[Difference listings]
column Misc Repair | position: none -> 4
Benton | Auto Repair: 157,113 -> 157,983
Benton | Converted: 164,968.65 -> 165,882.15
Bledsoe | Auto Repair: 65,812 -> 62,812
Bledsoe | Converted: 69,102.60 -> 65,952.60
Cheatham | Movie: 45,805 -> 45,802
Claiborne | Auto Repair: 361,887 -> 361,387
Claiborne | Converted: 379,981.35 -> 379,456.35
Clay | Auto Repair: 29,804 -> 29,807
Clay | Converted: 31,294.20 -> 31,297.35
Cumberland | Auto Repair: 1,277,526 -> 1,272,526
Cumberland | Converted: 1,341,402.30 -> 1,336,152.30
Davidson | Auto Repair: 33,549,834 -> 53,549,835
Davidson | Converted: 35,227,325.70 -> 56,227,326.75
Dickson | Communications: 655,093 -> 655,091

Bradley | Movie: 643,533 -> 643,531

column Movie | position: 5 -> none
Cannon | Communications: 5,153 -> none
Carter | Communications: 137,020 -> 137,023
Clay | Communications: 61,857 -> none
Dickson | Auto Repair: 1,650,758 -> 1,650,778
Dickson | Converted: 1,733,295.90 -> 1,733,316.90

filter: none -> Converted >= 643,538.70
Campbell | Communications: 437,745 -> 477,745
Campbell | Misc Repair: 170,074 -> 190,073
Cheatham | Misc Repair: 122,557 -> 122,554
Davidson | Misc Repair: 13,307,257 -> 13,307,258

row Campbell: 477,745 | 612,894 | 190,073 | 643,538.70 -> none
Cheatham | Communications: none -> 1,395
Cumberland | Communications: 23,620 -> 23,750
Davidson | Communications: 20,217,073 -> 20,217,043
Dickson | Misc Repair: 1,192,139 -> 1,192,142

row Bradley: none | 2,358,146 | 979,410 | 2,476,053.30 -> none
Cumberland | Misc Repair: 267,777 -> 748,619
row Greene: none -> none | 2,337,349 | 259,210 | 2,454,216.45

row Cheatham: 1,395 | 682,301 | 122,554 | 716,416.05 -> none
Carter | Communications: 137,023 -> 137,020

*Task*: The records above should be restated exactly, line for line.

*Written reply*:
column Misc Repair | position: none -> 4
Benton | Auto Repair: 157,113 -> 157,983
Benton | Converted: 164,968.65 -> 165,882.15
Bledsoe | Auto Repair: 65,812 -> 62,812
Bledsoe | Converted: 69,102.60 -> 65,952.60
Cheatham | Movie: 45,805 -> 45,802
Claiborne | Auto Repair: 361,887 -> 361,387
Claiborne | Converted: 379,981.35 -> 379,456.35
Clay | Auto Repair: 29,804 -> 29,807
Clay | Converted: 31,294.20 -> 31,297.35
Cumberland | Auto Repair: 1,277,526 -> 1,272,526
Cumberland | Converted: 1,341,402.30 -> 1,336,152.30
Davidson | Auto Repair: 33,549,834 -> 53,549,835
Davidson | Converted: 35,227,325.70 -> 56,227,326.75
Dickson | Communications: 655,093 -> 655,091

Bradley | Movie: 643,533 -> 643,531

column Movie | position: 5 -> none
Cannon | Communications: 5,153 -> none
Carter | Communications: 137,020 -> 137,023
Clay | Communications: 61,857 -> none
Dickson | Auto Repair: 1,650,758 -> 1,650,778
Dickson | Converted: 1,733,295.90 -> 1,733,316.90

filter: none -> Converted >= 643,538.70
Campbell | Communications: 437,745 -> 477,745
Campbell | Misc Repair: 170,074 -> 190,073
Cheatham | Misc Repair: 122,557 -> 122,554
Davidson | Misc Repair: 13,307,257 -> 13,307,258

row Campbell: 477,745 | 612,894 | 190,073 | 643,538.70 -> none
Cheatham | Communications: none -> 1,395
Cumberland | Communications: 23,620 -> 23,750
Davidson | Communications: 20,217,073 -> 20,217,043
Dickson | Misc Repair: 1,192,139 -> 1,192,142

row Bradley: none | 2,358,146 | 979,410 | 2,476,053.30 -> none
Cumberland | Misc Repair: 267,777 -> 748,619
row Greene: none -> none | 2,337,349 | 259,210 | 2,454,216.45

row Cheatham: 1,395 | 682,301 | 122,554 | 716,416.05 -> none
Carter | Communications: 137,023 -> 137,020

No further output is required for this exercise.